At the top, Chelle leans against the footbridge over the Tuscarawas River in Firestone Metro Park.
Up the river is a heron standing oh so very still, patiently waiting for a fish to swim by him.
The heron is patient, but our grandchildren are not always. They are being raised in a world where things, like TVs, computer games and organized activities, keep them entertained all the time. I can remember as a child sitting in a tree for long periods of time, all alone and just thinking about things. But most children don't have the chance to do that type of thing today. And if they did, it would be BORING to them. So it is understandable when they try to sit on the dock and fish, it is not easy. They have fun as long as they are catching fish one after the other, but that doesn't always happen. When these pictures were taken, we had waited until it was too warm and the fish weren't biting well. The kids also had to contend with seaweed. Mason caught a bluegill, but Aussie and Ashley didn't and that wasn't very enjoyable.
I myself certainly have adapted and fit into this instant gratification society. I want things to work and I want them to work now. But while I am impatient with things, I generally am able to keep calm and be collected with people. I understand they are as I am, imperfect. I realize they have bad days that stress them, etc.

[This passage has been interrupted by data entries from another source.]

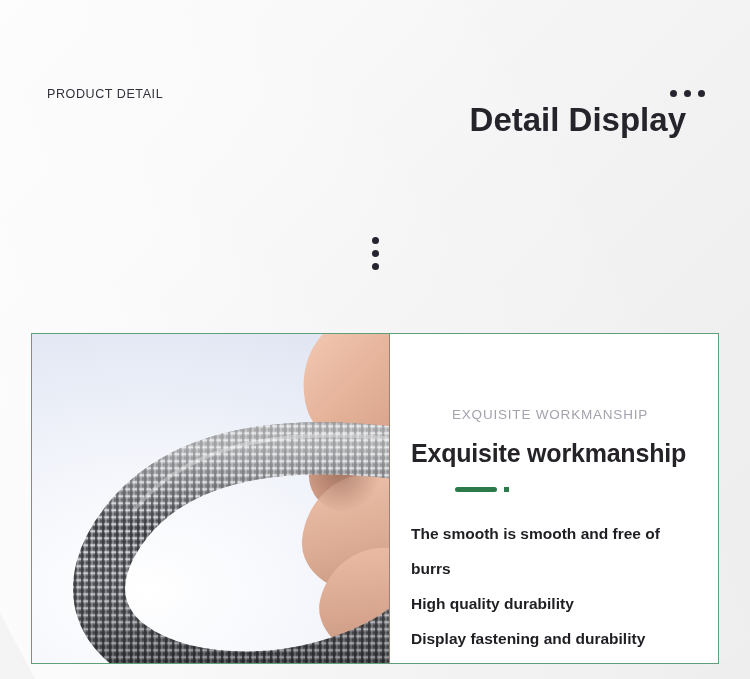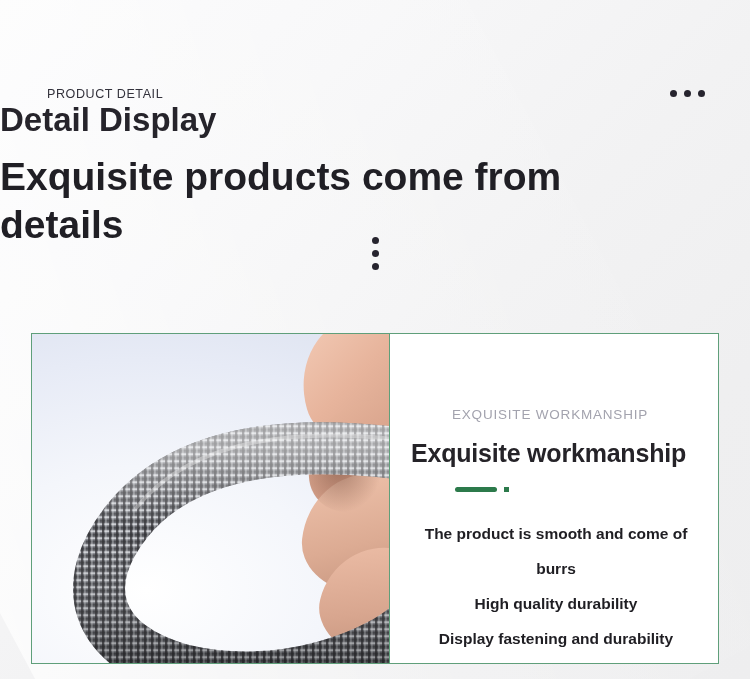--- a/index.html
+++ b/index.html
@@ -74,21 +74,21 @@
     border-radius: 50%;
     background: #26242e;
   }
 
   
   .titles {
     position: absolute;
     left: 0;
     top: 98px;
     width: 686px;
-    text-align: left;
+    text-align: right;
     z-index: 3;
   }
   .title-main {
     font-size: 33px;
     font-weight: bold;
     color: #26242b;
     letter-spacing: 0px;
     line-height: 44px;
     font-family: "Liberation Sans", sans-serif;
   }
@@ -175,21 +175,20 @@
     width: 358px;
     height: 331px;
   }
 
   
   .panel {
     position: relative;
     flex: 1 1 auto;
     padding: 0;
     background: #ffffff;
-    text-align: center;
   }
   .panel-eyebrow {
     position: absolute;
     left: 62px;
     top: 73px;
     font-size: 13.5px;
     letter-spacing: 0.8px;
     color: #a3a3ae;
     font-family: "Liberation Sans", sans-serif;
     white-space: nowrap;
@@ -249,21 +248,20 @@
     <div class="eyebrow-label">PRODUCT DETAIL</div>
     <div class="dots-h">
       <i></i>
       <i></i>
       <i></i>
     </div>
   </div>
 
   <div class="titles">
     <div class="title-main">Detail Display</div>
-    <div class="title-sub">Exquisite products come from details</div>
   </div>
 
   <div class="dots-v">
     <i></i>
     <i></i>
     <i></i>
   </div>
 
   <div class="card">
 
@@ -309,21 +307,21 @@
     </div>
 
     <div class="panel">
       <div class="panel-eyebrow">EXQUISITE WORKMANSHIP</div>
       <div class="panel-title">Exquisite workmanship</div>
       <div class="panel-divider">
         <span class="bar"></span>
         <span class="pip"></span>
       </div>
       <div class="features">
-        <div class="feature-line">The product is smooth and come of burrs</div>
+        <div class="feature-line">The smooth is smooth and free of burrs</div>
         <div class="feature-line">High quality durability</div>
         <div class="feature-line">Display fastening and durability</div>
       </div>
     </div>
 
   </div>
 
 </div>
 
 </body></html>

Oh that I could be patient today. Ironically, I have become upset because I can not find a verse in the Bible that says simply, Patience is a virtue. I was sure it was in there, but with all my searching, even on line, I don't find those exact words. I have finally decided that I'll have to go with verses that say it in other words.
For example: I Corinthians 13:4 says "Love is patient". Love is definitely a virtue and it is patient.
Maybe that is my biggest problem. I do not love my computer. Okay, no more excuses.
I've been called to be patient. Galatians 5:22-23 "But the fruits of the Spirit are love, joy, peace, patience, kindness, goodness, faithfulness, gentleness and self control." I must assume that is with things as well as people. I have work to do on that.
Now for the big confession. I have not been patient today, period. I am asking God for forgiveness and I must also ask those with whom I have been rudely impatient to forgive me.
Tomorrow is another day, for the Bible tells us "22 Because of the LORD's great love we are not consumed, for his compassions never fail. 23 They are new every morning; great is your faithfulness." Lamentations 3:22-23
I know that I can start over and try harder and perhaps tomorrow, I will be a more patient lady.